You could be forgiven for thinking this year’s San Diego Comic-Con, the biggest comic event of the year, was entirely a DC event. Unthinkable just a few months ago, with a year packed full of magnificent Marvel movies, DC completely stole the show with a steady trickle release of news and images from their upcoming September line-wide reboot.
The New 52, as it is now known, sees every character in the DC Universe re-starting their stories at issue #1 in a continuity reshift that packs their entire history into the last five years. But it wasn’t Superman in jeans that everyone was talking about, nor was it even the highly controversial decision to take Barbara Gordon out of her wheelchair to get back in the Batgirl heels; instead the timely topic of Women in Comics was the most talked about issues both at the Con, and in the media coverage.
So what’s the deal? Women have been feeling left out of superhero comics for some time now, in an industry that by its own admittance is geared primarily at the younger end of the male market. Large breasts and an ass in the camera shot has been the standard female portrayal since long before Superman was even a twinkle in Jerry Siegel’s eye: take a look at the pulp magazines of the Thirties to see some scantily clad ladies that give Vampirella a run for her money.
But equally, throughout superhero comics history there have been some great women characters that have appealed to female readers, and some fantastic women creating and producing some of the best comics of the day. From Elasti-Girl to Batwoman, Ramona Fradon to Karen Berger, DC has often been at the forefront of championing women in comic books.
DC’s New 52 had caused consternation amongst female fans online since the announcement of the creating teams: out of 152 credited creators, only three were female. DC stated from the outset that a handful of other women creators had been approached but were busy with other projects. As it stands however, having women make up only 1.9% of your team is not a good look for a publisher seeking greater diversity and new audiences. Seeing Harley Quinn’s new outfit, and Catwoman described as a “dirty chick”, many women saw red.
And that’s the crunch. This massive relaunch is not being undertaken for fun and games; it’s a big gamble by one of the largest publishers in a failing market. Historically, comics have always been a boom and bust industry, but the medium has been in a state of decline for some time now. Conversely, sales of graphic novels (trade collections) have been on the rise in the UK, and a large part of this is down to a growing female readership. In the tricky land of publishing, women readers remain a strong and growing sector: tapping in to this is crucial if sales are to increase.
The stereotypical portrayal of women in superhero comics as hyper-sexualised eye candy is hardly unique to comic books; this is a cultural problem that spans every facet of women’s lives.
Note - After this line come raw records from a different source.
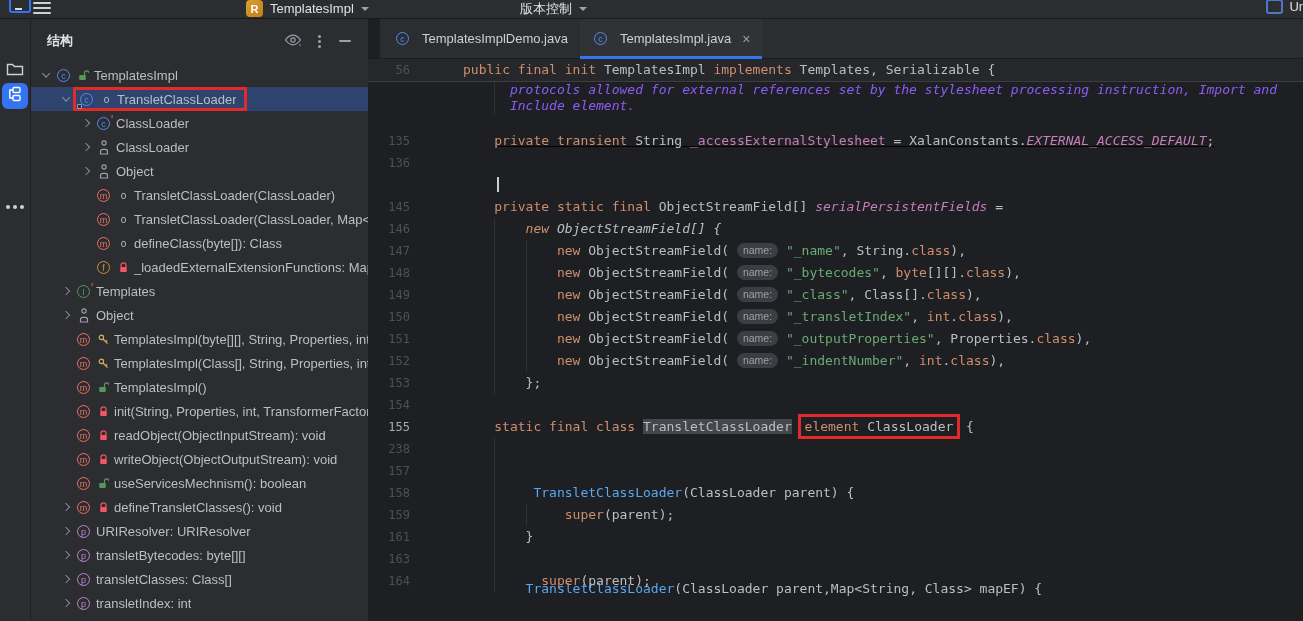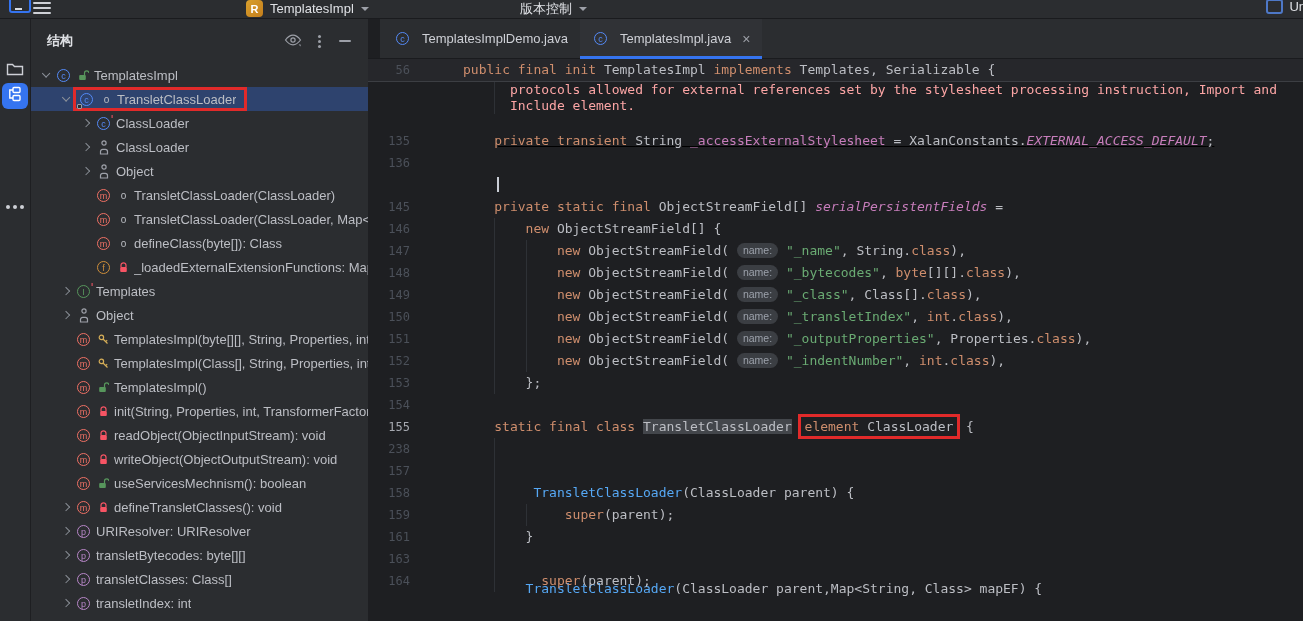--- a/index.html
+++ b/index.html
@@ -61,21 +61,21 @@
   .cl.h16{height:16px;line-height:16px;}
   .cl.sticky{background:#26272B;border-bottom:1px solid #3C3E43;}
   .ln{width:42px;flex:none;text-align:right;color:#4B5059;font-size:12px;}
   .ln.active{color:#A6A9B0;}
   .lt{margin-left:53px;position:relative;}
   .s-k{color:#CF8E6D;}
   .s-t{color:#BCBEC4;}
   .s-f{color:#C77DBB;}
   .s-i{color:#C77DBB;font-style:italic;}
   .s-s{color:#6AAB73;}
-  .s-c{color:#fca5a5;}
+  .s-c{color:#8b5cf6;font-style:italic;}
   .s-m{color:#56A8F5;}
   .s-H{background:#43464B;color:#BCBEC4;}
   .s-h{display:inline-block;background:#3B3E43;color:#9CA1AB;font-family:"Liberation Sans",sans-serif;font-size:10.5px;line-height:15px;padding:0 6px;border-radius:8px;vertical-align:1px;}
   .code-redbox{border:3px solid #E12A2A;padding:2px 4px;margin:-3px -2px;}
   .guide{position:absolute;top:0;bottom:0;width:1px;background:#2E3136;}
   .caret{position:absolute;width:2px;top:3px;height:15px;background:#C9CDD5;}
 </style>
 </head>
 <body>
 
@@ -485,21 +485,21 @@
         </div>
       <div class="code" id="code">
           <div class="cl sticky"><span class="ln">56</span><span class="lt"><span class="s-k">public final init </span><span class="s-t">TemplatesImpl </span><span class="s-k">implements </span><span class="s-t">Templates, Serializable {</span></span></div>
           <div class="cl h16"><span class="guide" style="left: 126.32px;"></span><span class="ln"></span><span class="lt" style="padding-left: 6ch;"><span class="s-c">protocols allowed for external references set by the stylesheet processing instruction, Import and</span></span></div>
           <div class="cl h16"><span class="guide" style="left: 126.32px;"></span><span class="ln"></span><span class="lt" style="padding-left: 6ch;"><span class="s-c">Include element.</span></span></div>
           <div class="cl h16"><span class="ln"></span><span class="lt"></span></div>
           <div class="cl"><span class="ln">135</span><span class="lt" style="padding-left: 4ch; text-decoration: underline;"><span class="s-k">private transient </span><span class="s-t">String </span><span class="s-f">_accessExternalStylesheet </span><span class="s-t">= XalanConstants.</span><span class="s-i">EXTERNAL_ACCESS_DEFAULT</span><span class="s-t">;</span></span></div>
           <div class="cl"><span class="ln">136</span><span class="lt"></span></div>
           <div class="cl"><span class="ln"></span><span class="lt"></span><span class="caret" style="left: 128.669px;"></span></div>
           <div class="cl"><span class="ln">145</span><span class="lt" style="padding-left: 4ch;"><span class="s-k">private static final </span><span class="s-t">ObjectStreamField[] </span><span class="s-i">serialPersistentFields </span><span class="s-t">=</span></span></div>
-          <div class="cl"><span class="guide" style="left: 126.32px;"></span><span class="ln">146</span><span class="lt" style="padding-left: 8ch;"><span class="s-k">new </span><span class="s-t">ObjectStreamField[] {</span></span></div>
+          <div class="cl"><span class="guide" style="left: 126.32px;"></span><span class="ln">146</span><span class="lt" style="padding-left: 8ch; font-style: italic;"><span class="s-k">new </span><span class="s-t">ObjectStreamField[] {</span></span></div>
           <div class="cl"><span class="guide" style="left: 126.32px;"></span><span class="guide" style="left: 157.64px;"></span><span class="ln">147</span><span class="lt" style="padding-left: 12ch;"><span class="s-k">new </span><span class="s-t">ObjectStreamField( </span><span class="s-h">name:</span><span class="s-t"> </span><span class="s-s">"_name"</span><span class="s-t">, String.</span><span class="s-k">class</span><span class="s-t">),</span></span></div>
           <div class="cl"><span class="guide" style="left: 126.32px;"></span><span class="guide" style="left: 157.64px;"></span><span class="ln">148</span><span class="lt" style="padding-left: 12ch;"><span class="s-k">new </span><span class="s-t">ObjectStreamField( </span><span class="s-h">name:</span><span class="s-t"> </span><span class="s-s">"_bytecodes"</span><span class="s-t">, </span><span class="s-k">byte</span><span class="s-t">[][].</span><span class="s-k">class</span><span class="s-t">),</span></span></div>
           <div class="cl"><span class="guide" style="left: 126.32px;"></span><span class="guide" style="left: 157.64px;"></span><span class="ln">149</span><span class="lt" style="padding-left: 12ch;"><span class="s-k">new </span><span class="s-t">ObjectStreamField( </span><span class="s-h">name:</span><span class="s-t"> </span><span class="s-s">"_class"</span><span class="s-t">, Class[].</span><span class="s-k">class</span><span class="s-t">),</span></span></div>
           <div class="cl"><span class="guide" style="left: 126.32px;"></span><span class="guide" style="left: 157.64px;"></span><span class="ln">150</span><span class="lt" style="padding-left: 12ch;"><span class="s-k">new </span><span class="s-t">ObjectStreamField( </span><span class="s-h">name:</span><span class="s-t"> </span><span class="s-s">"_transletIndex"</span><span class="s-t">, </span><span class="s-k">int</span><span class="s-t">.</span><span class="s-k">class</span><span class="s-t">),</span></span></div>
           <div class="cl"><span class="guide" style="left: 126.32px;"></span><span class="guide" style="left: 157.64px;"></span><span class="ln">151</span><span class="lt" style="padding-left: 12ch;"><span class="s-k">new </span><span class="s-t">ObjectStreamField( </span><span class="s-h">name:</span><span class="s-t"> </span><span class="s-s">"_outputProperties"</span><span class="s-t">, Properties.</span><span class="s-k">class</span><span class="s-t">),</span></span></div>
           <div class="cl"><span class="guide" style="left: 126.32px;"></span><span class="guide" style="left: 157.64px;"></span><span class="ln">152</span><span class="lt" style="padding-left: 12ch;"><span class="s-k">new </span><span class="s-t">ObjectStreamField( </span><span class="s-h">name:</span><span class="s-t"> </span><span class="s-s">"_indentNumber"</span><span class="s-t">, </span><span class="s-k">int</span><span class="s-t">.</span><span class="s-k">class</span><span class="s-t">),</span></span></div>
           <div class="cl"><span class="guide" style="left: 126.32px;"></span><span class="ln">153</span><span class="lt" style="padding-left: 8ch;"><span class="s-t">};</span></span></div>
           <div class="cl"><span class="ln">154</span><span class="lt"></span></div>
           <div class="cl"><span class="ln active">155</span><span class="lt" style="padding-left: 4ch;"><span class="s-k">static final class </span><span class="s-H">TransletClassLoader</span><span class="s-t"> </span><span class="code-redbox"><span class="s-k">element </span><span class="s-t">ClassLoader</span></span><span class="s-t"> {</span></span></div>
           <div class="cl"><span class="guide" style="left: 126.32px;"></span><span class="ln">238</span></div>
A lack of diversity too, when it comes to characters of colour, gay characters, disabled characters, and so on, is pretty standard across all our media. But comics have long been champions of change, a quick printing schedule allowing writers to be daring and bold, even as their main audience may initially resist.
It would be ludicrous to suggest that DC deliberately set out to exclude women creators from the New 52, but that the publisher and its creators were so unprepared for questioning over the matter is surprising. Questions about where the women were, from both male and female audience members, were met with growing aggression and weariness. Many women described leaving Comic-Con feeling as if DC saw them as second class readers, and didn’t even want their money! For a publisher seeking to grow their readership and expand diversity, something went badly wrong indeed that weekend.
Fortunately due to the coverage that followed, DC have come forward with a new statement: that DC are actively looking to improve their diversity, that new projects with women creators are now forthcoming, and that they are opening their doors to new talent. Greater diversity on the creative teams is a welcome step, and one that has long been asked for by writers such as Gail Simone and Grant Morrison. As a supporter of the New 52, I’ve been hugely relieved by Jim Lee’s (DC co-publisher) positive comments on the various coverage of the topic, including my own.
The portrayal of women in comics themselves is a trickier problem, and one that requires a slow and steady touch: DC must work towards making its comics more accessible to newcomers, while retaining the original audience who are often somewhat set in their ways. Some of the best female characters of course have been the result of male writers (step forward Greg Rucka and Warren Ellis) but diversity does breed diversity, and having more varied experiences on the creative team should trickle through to the pages, and encourage more new talent to step up to the superhero table.
Now all that remains is for female comic fans to support these upcoming projects to prove to DC that comic readers will put their money where their mouth is. I will be promoting the hell out of Batwoman #1, and picking up Batgirl and Wonder Woman along with my usual choices (Action Comics, Animal Man, and most of Gotham). But despite Catwoman being my favourite character in the DCU, I’ll sadly be giving that one a miss.